### Work instructions
Locate the line containing "total: 778.74 -> 1064.40" in the entries below, then retype it and every later line exactly, leaving out pictures.

[Content revision data]
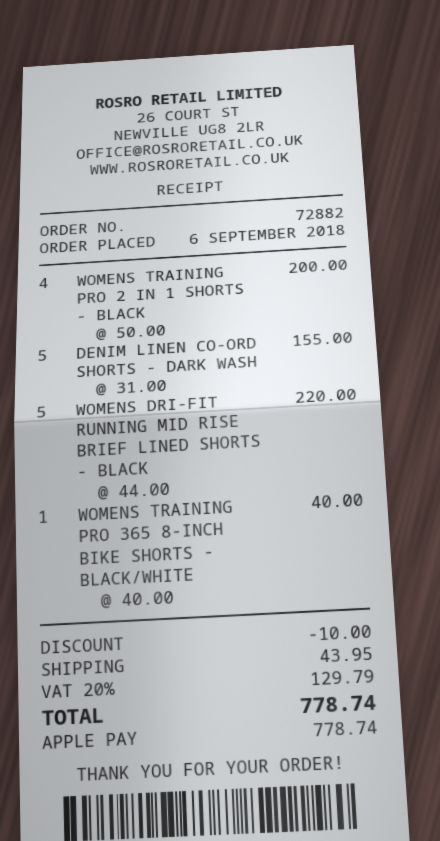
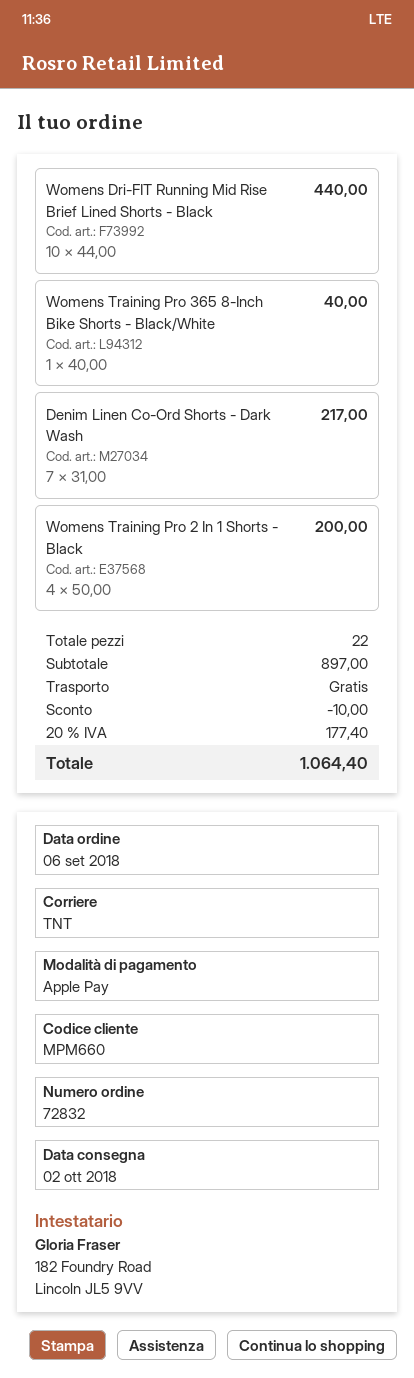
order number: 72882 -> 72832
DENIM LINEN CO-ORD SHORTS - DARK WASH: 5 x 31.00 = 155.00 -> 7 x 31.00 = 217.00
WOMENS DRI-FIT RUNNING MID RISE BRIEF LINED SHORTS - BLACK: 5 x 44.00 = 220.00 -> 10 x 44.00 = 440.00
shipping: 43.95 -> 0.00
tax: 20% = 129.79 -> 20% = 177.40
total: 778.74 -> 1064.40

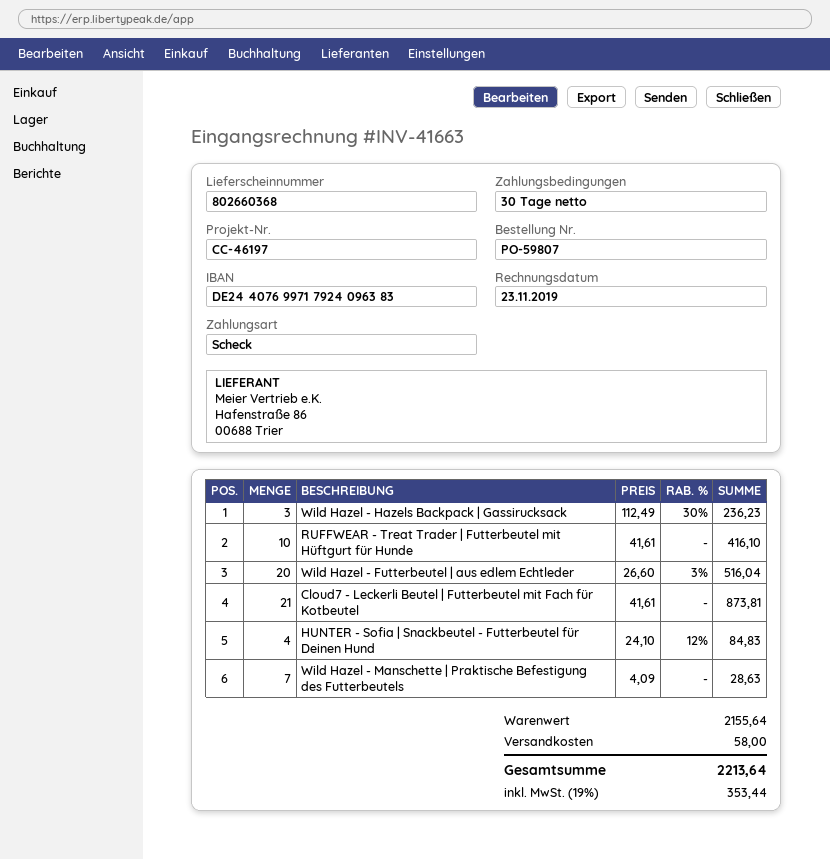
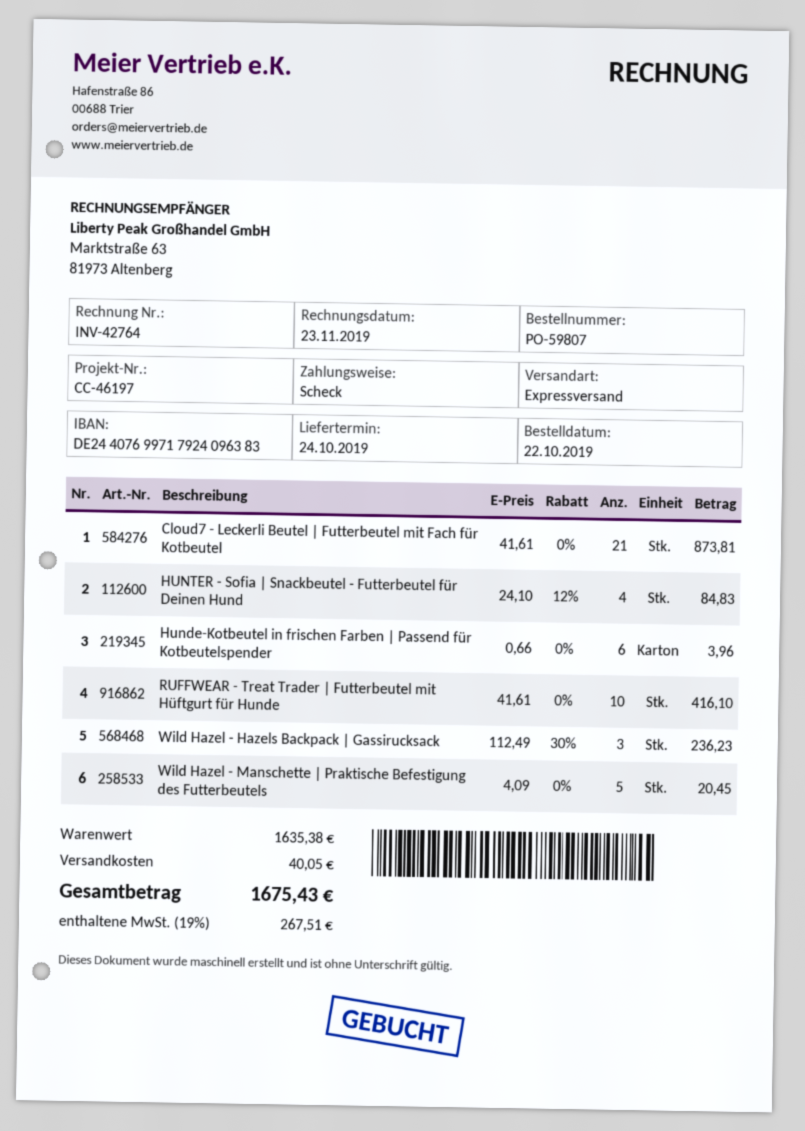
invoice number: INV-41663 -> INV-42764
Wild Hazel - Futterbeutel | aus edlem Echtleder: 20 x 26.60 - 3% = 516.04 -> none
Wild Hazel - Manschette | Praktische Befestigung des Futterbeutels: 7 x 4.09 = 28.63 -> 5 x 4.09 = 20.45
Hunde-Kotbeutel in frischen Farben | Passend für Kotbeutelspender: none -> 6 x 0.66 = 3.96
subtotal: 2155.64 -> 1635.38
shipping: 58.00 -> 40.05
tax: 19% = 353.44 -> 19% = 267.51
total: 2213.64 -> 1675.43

### Solution to this task
total: 778.74 -> 1064.40

invoice number: INV-41663 -> INV-42764
Wild Hazel - Futterbeutel | aus edlem Echtleder: 20 x 26.60 - 3% = 516.04 -> none
Wild Hazel - Manschette | Praktische Befestigung des Futterbeutels: 7 x 4.09 = 28.63 -> 5 x 4.09 = 20.45
Hunde-Kotbeutel in frischen Farben | Passend für Kotbeutelspender: none -> 6 x 0.66 = 3.96
subtotal: 2155.64 -> 1635.38
shipping: 58.00 -> 40.05
tax: 19% = 353.44 -> 19% = 267.51
total: 2213.64 -> 1675.43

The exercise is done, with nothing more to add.